Snowden kept the tone of his message to Penn employees positive:

“This week, we are implementing changes at PENN Interactive to help streamline reporting lines, enhance operational efficiencies, and leverage shared resources across PENN. Unfortunately, these changes will result in a limited number of team member separations. While it is difficult to see colleagues impacted, we deeply appreciate their contributions and are committed to supporting them through the transition. 
 
“As you know, when PENN acquired theScore, we hit the ground running with the build-out of our proprietary tech stack and the migration of our sportsbook to theScore’s best-in-class platform. This led us to temporarily set aside any potential organizational changes that would typically follow a major acquisition.

“While we recognize that change is never easy, these evolutions will enable us to better capitalize upon our new phase of growth. Our Interactive business, which is a core pillar of PENN Entertainment, is well-positioned, and we continue to add capabilities and key talent to advance our digital growth strategy. This includes building upon the momentum of our partnership with ESPN with upcoming product enhancements and a deeper integration into the ESPN ecosystem.”
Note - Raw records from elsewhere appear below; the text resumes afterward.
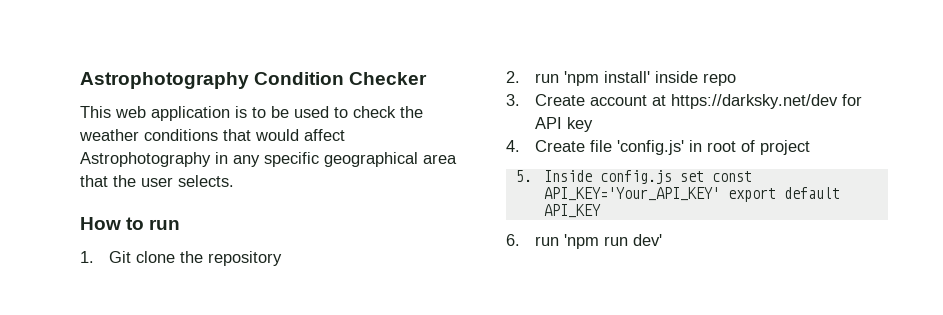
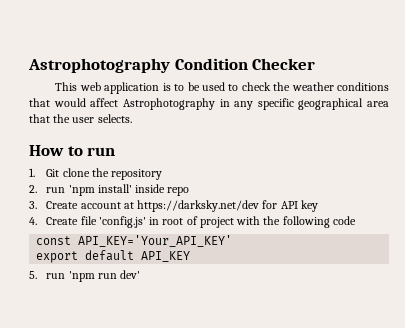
[515,170,705,184] // 5. Inside config.js set -> [236,216,356,228] with the following code //
(721, 194) none -> (233, 241) //
[506,234,520,246] 6. -> [29,271,37,279] 5.

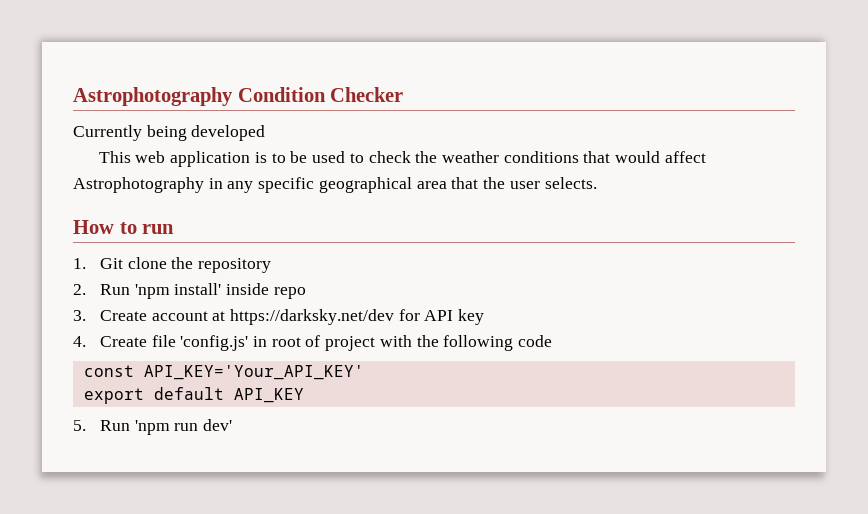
(316, 64) none -> [73,125,266,141] // Currently being developed
[46,187,66,193] run -> [99,284,130,295] Run
[46,273,66,279] run -> [99,420,130,431] Run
PENN still up from recent rallies

Penn’s stock is down from the beginning of the week but is still up since May 31, when an investor letter stating frustration with Penn’s digital losses sparked a rally.

The open letter from Donerail Group sent to Penn’s chairman and board called for a Penn sale to realize the full value of the company. That led PENN to jump nearly 20% in one day, raising the stock from a low point not seen since the 2020 pandemic.

Penn’s stock also had two more catalysts since that letter: Boyd appointing a director that suggested the company could have interest in buying Penn and the Supreme Court deciding not to hear the Florida sports betting case.

ESPN Bet seeing low metrics

The business turnaround expected when Penn swapped out Barstool for ESPN Bet last year has not yet happened.

According to Citizens JPM, ESPN Bet ranked sixth in terms of second quarter handle share at 3.2%, which was down from 4.7% in the first quarter. Gross revenue was also ranked sixth though it grew in the second quarter to 2.7% from 2.4%.

Citizens JPM also compared June 2024 figures to June 2023 when Barstool was still live. Handle share is down to 1.9% from 2.6% while revenue is up to 2.0% from 1.8%.

Those second quarter numbers can still fluctuate as there are several key states, including Arizona, Illinois and Ohio, that have not yet reported June figures.